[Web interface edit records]

————————

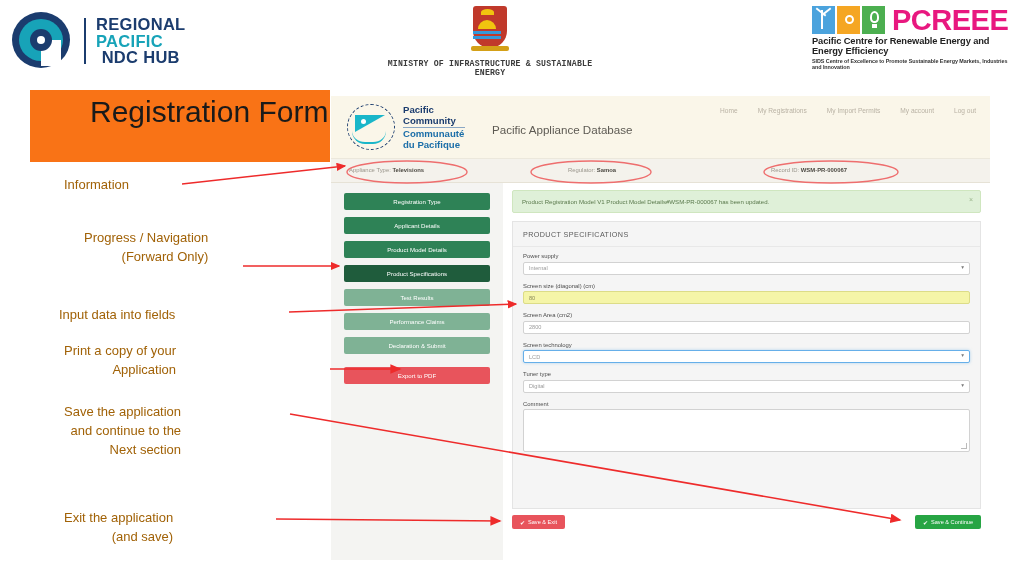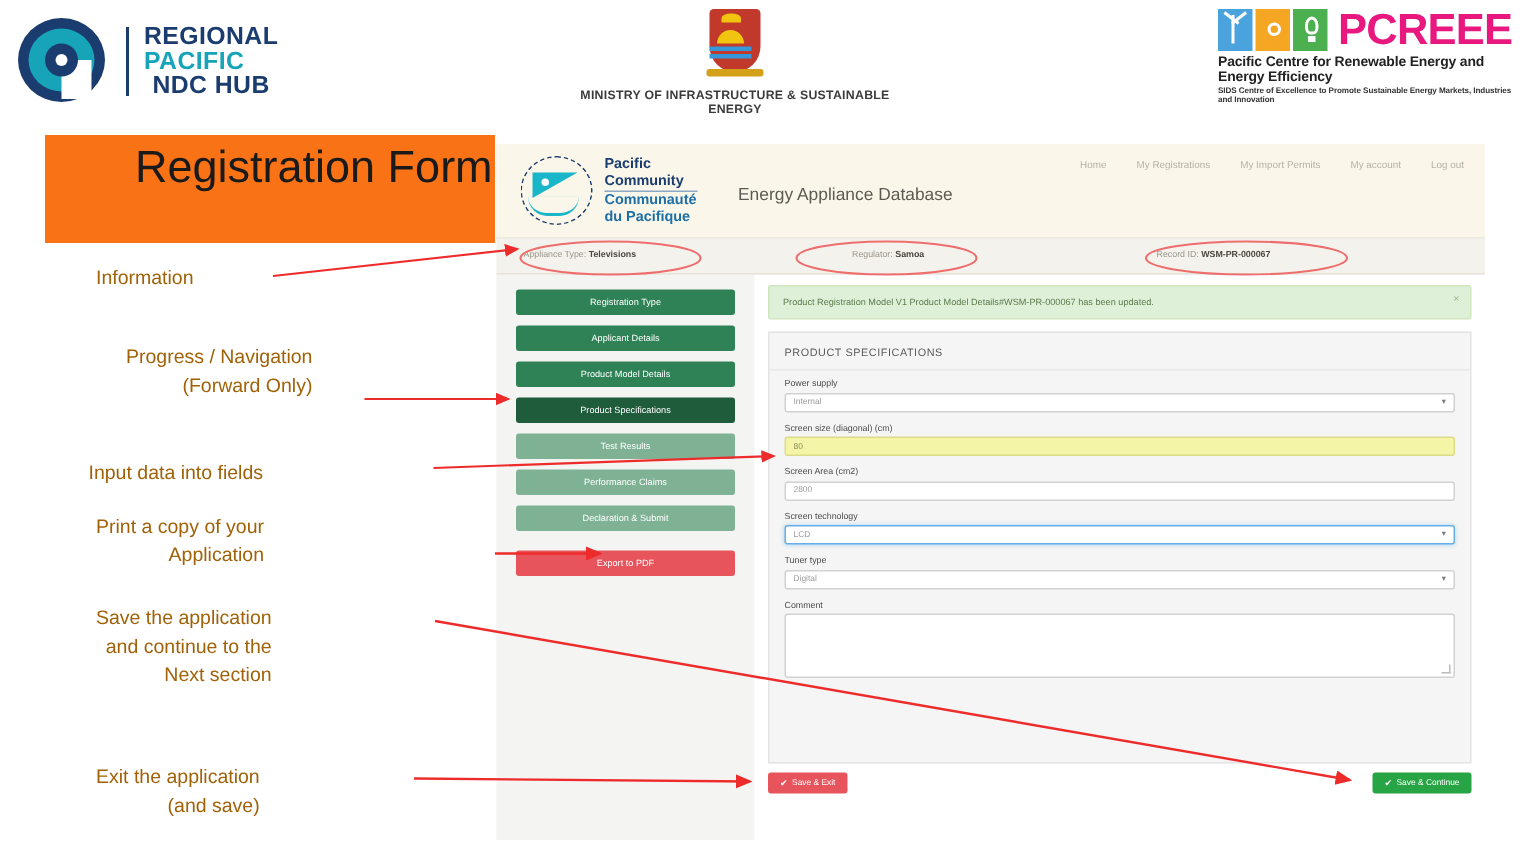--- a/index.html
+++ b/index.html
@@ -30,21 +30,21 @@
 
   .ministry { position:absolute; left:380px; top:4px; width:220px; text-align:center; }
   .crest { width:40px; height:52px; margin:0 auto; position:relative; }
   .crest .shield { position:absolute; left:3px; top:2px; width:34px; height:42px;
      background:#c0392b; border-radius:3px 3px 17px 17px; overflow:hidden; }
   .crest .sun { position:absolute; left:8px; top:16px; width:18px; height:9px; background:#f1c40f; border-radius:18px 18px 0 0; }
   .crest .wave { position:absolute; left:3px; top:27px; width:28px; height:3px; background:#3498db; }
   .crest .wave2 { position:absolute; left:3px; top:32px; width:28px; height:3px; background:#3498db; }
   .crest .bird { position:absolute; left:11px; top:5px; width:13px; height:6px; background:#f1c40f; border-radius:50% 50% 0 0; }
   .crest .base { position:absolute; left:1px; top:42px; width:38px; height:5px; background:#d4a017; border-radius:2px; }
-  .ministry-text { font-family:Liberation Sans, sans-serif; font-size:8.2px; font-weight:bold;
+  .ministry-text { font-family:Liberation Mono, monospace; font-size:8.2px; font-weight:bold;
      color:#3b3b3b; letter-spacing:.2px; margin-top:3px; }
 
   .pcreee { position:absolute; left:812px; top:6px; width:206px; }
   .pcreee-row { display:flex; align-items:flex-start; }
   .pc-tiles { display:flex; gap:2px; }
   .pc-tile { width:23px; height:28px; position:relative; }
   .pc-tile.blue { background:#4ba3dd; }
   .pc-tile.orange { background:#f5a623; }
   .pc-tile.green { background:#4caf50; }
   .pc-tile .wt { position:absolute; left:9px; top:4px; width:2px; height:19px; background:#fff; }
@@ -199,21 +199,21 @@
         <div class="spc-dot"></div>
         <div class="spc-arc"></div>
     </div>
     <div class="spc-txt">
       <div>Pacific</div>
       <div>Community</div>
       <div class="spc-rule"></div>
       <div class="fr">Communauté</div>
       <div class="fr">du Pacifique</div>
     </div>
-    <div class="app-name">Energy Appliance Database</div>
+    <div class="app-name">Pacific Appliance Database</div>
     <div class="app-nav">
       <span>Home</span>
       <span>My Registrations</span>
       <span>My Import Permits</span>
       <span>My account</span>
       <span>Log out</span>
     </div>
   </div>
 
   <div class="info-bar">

————————

INSTRUCTIONS FOR THE TASK: Please return only the lines above, starting at the line that has "background:#c0392b; border-radius:3px 3px" and ending at the line that has "position:absolute; left:3px; top:27px;", keeping both and leaving each one unchanged.

SOLUTION FOR THIS TASK:
      background:#c0392b; border-radius:3px 3px 17px 17px; overflow:hidden; }
   .crest .sun { position:absolute; left:8px; top:16px; width:18px; height:9px; background:#f1c40f; border-radius:18px 18px 0 0; }
   .crest .wave { position:absolute; left:3px; top:27px; width:28px; height:3px; background:#3498db; }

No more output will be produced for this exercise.